Three participants in competition for the election of judges of basic courts, submitted a request for exemption of a member of the Testing Commission of the Judicial Council, judge Dragan Babovic, because he attended weddings of two other participants in that competition.
The President of the Judicial Council, Vesna Simovic-Zvicer, rejected the requests for Babovic’s exemption as unfounded, without a reasoning and only following the testing had already been conducted by Babovic as member of the Commission.
In her decision, Ms. Simovic-Zvicer cited the statement of judge Babovic, who confirmed his attendance at the weddings of candidates, while pointing out that he had not been “in friendly relations” with either of them, but that he had only responded to their invitations “out of respect”, like other employees in the court where candidates had also been employed.
The Human Rights Action (HRA) finds the conduct of judge Babovic and the Judicial Council in this matter in breach of regulations, and finds that it unfortunately represents yet another reason to distrust performance of the current Judicial Council and their selection of judges.
Judge Babovic should not have waited for the request for exemption. He was obliged to inform the Judicial Council that he had been at the weddings of two participants in the competition, as it had been “a circumstance raising doubts on impartiality”. He was also supposed to immediately stop further work in the Testing Commission until the president of the Council decided on this matter.
The issue was particularly sensitive because judge Babovic, as a member of the Testing Commission, had been familiar with the topics of written testing. Those particular tests have a decisive effect on the selection of candidates for judges as they carry a total of 80 points out of a maximum of 100, while the interview with the candidate amounts to 20 points at most.
HRA also considers that the rejection of the request for exemption without explanation, and only after the testing, is contrary to the Law on Administrative Procedure and does not contribute to public confidence, because it gives the impression that the decision was only a formality, to ensure legality of the already finalized procedure.
Simovic-Zvicer rejected the request for Babovic’s exemption stating “the fact pointed out by the candidates does not constitute a reason for exemption, nor does it indicate possible impartiality (error, probably referring to bias, prim. HRA) of a member of the Judicial Council…”, but for such a conclusion did not give any explanation.
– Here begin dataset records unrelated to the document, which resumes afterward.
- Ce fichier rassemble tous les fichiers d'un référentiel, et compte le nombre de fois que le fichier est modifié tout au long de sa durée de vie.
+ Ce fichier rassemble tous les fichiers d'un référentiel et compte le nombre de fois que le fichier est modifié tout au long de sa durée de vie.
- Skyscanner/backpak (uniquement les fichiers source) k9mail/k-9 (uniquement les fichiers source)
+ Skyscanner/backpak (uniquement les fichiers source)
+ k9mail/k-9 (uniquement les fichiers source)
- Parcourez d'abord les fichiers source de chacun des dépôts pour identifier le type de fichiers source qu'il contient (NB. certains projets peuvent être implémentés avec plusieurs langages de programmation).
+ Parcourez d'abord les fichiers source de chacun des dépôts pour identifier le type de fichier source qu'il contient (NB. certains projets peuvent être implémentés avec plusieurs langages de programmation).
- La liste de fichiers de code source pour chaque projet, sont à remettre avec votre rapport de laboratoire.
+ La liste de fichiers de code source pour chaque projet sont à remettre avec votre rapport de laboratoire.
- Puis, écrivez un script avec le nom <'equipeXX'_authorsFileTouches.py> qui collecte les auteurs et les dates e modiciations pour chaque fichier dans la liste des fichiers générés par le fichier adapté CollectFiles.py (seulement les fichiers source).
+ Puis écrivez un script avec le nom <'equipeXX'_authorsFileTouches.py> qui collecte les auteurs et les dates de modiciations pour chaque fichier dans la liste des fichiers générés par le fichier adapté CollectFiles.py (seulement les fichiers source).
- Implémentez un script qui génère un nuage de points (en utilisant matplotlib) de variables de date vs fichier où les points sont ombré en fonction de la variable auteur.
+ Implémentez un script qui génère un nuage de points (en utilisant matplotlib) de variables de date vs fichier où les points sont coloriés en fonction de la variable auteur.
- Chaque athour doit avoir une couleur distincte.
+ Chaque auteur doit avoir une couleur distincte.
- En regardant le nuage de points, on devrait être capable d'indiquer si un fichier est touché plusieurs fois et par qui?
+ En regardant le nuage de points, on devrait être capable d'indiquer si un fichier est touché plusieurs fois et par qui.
It is not true that the candidates pointed to a fact that does not constitute a reason for exemption, as Article 10 of the Rules of Procedure of the Judicial Council clearly states that the reason for exemption may be “any circumstance that raises doubts on impartiality”. The fact that the judge himself stated that he attended the weddings although he was “not in friendly relations with the candidates” is not a sufficient reason to trust him, but a reasonable ground to doubt his impartiality.
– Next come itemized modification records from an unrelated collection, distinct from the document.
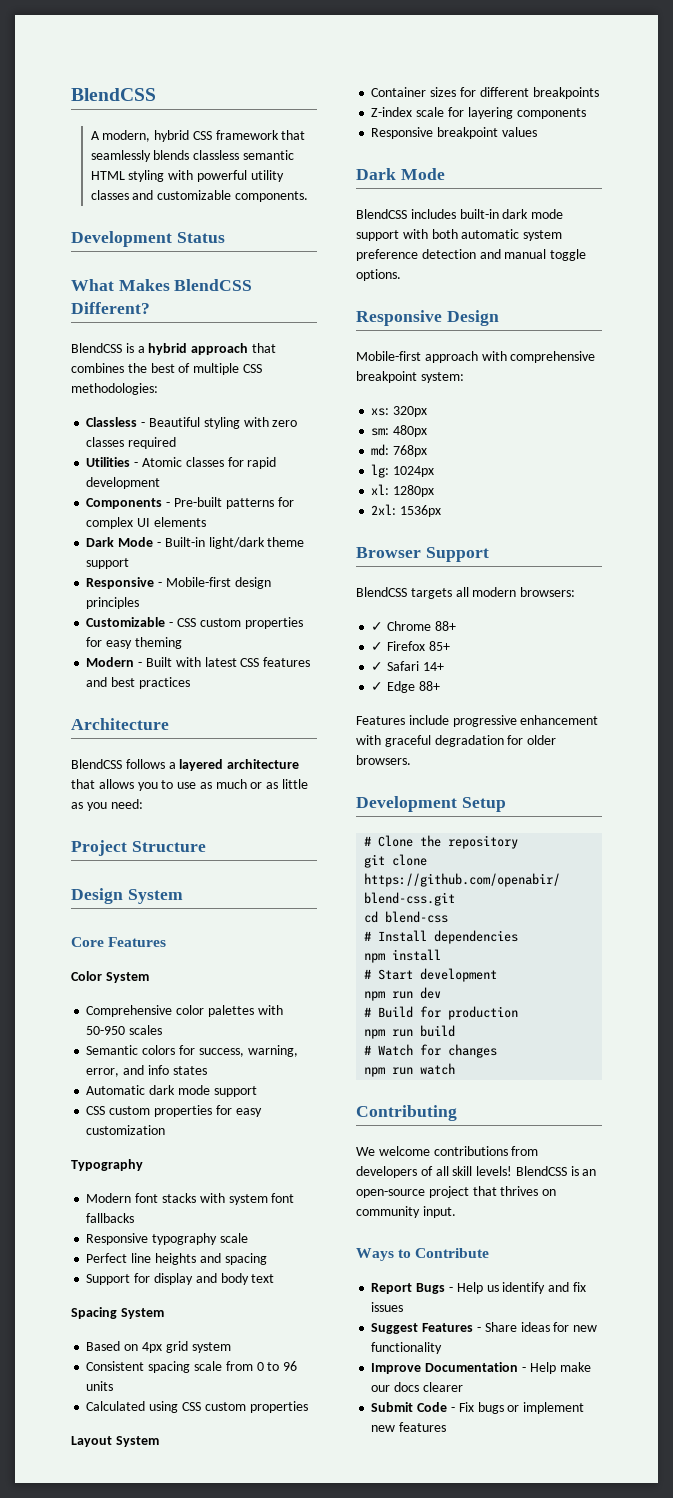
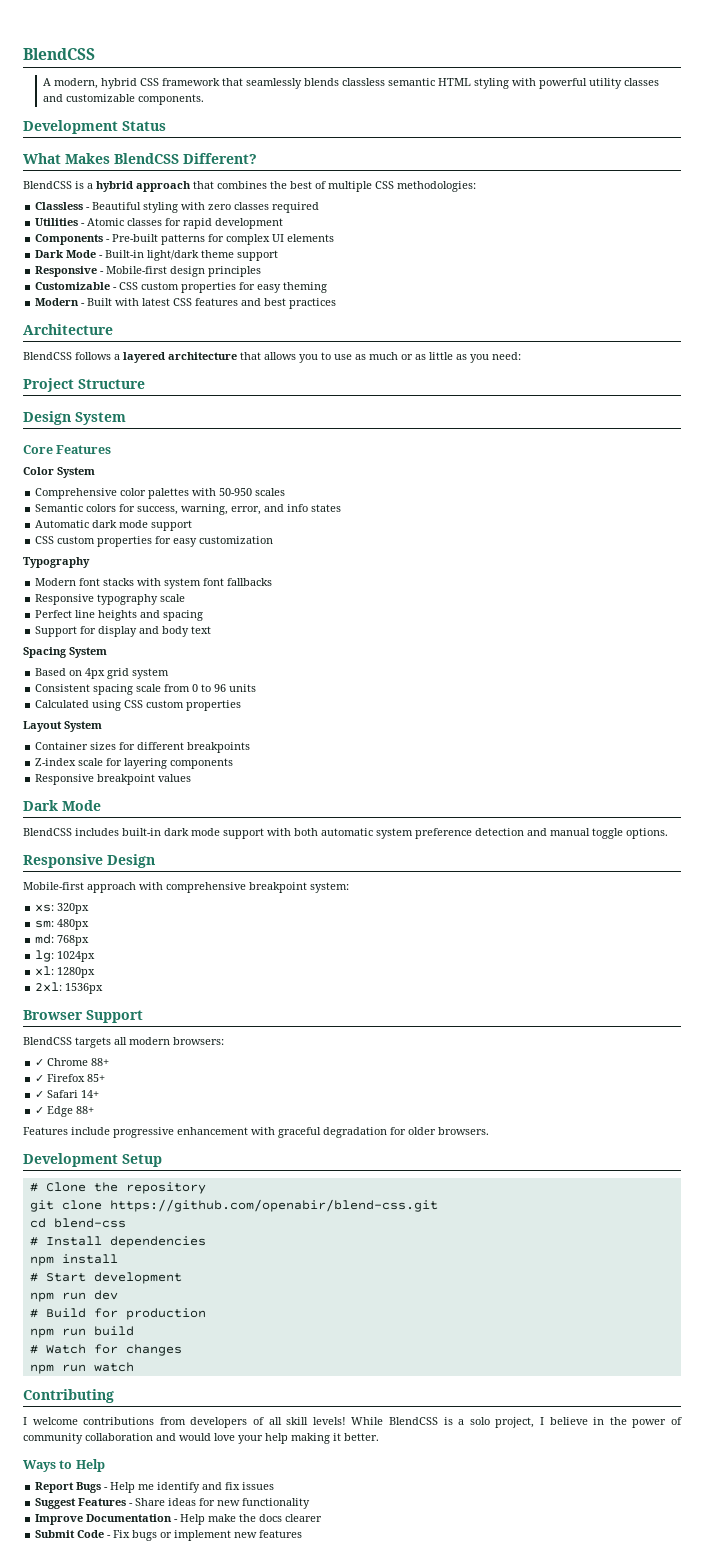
- We welcome contributions from developers of all skill levels!
+ I welcome contributions from developers of all skill levels!
- BlendCSS is an open-source project that thrives on community input.
+ While BlendCSS is a solo project, I believe in the power of community collaboration and would love your help making it better.
- Ways to Contribute
+ Ways to Help
- Report Bugs - Help us identify and fix issues
+ Report Bugs - Help me identify and fix issues
- Improve Documentation - Help make our docs clearer
+ Improve Documentation - Help make the docs clearer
HRA notes that one of the two candidates whose wedding was attended by Babovic, had been elected a candidate for a judge in the first competition. She is the daughter of the godmother of the then president of the Commission for testing, Vesna Medenica, who also previously did not exempt herself from the selection procedure in relation to this candidate. In the decision annulling that election, the Administrative Court determined that Medenica should have been exempted. With this in mind, the Judicial Council should have done everything this time to act in accordance with the law and its Rules of Procedure, instead of continuing to violate regulations which brought into question yet another competition for the election of judges of basic courts.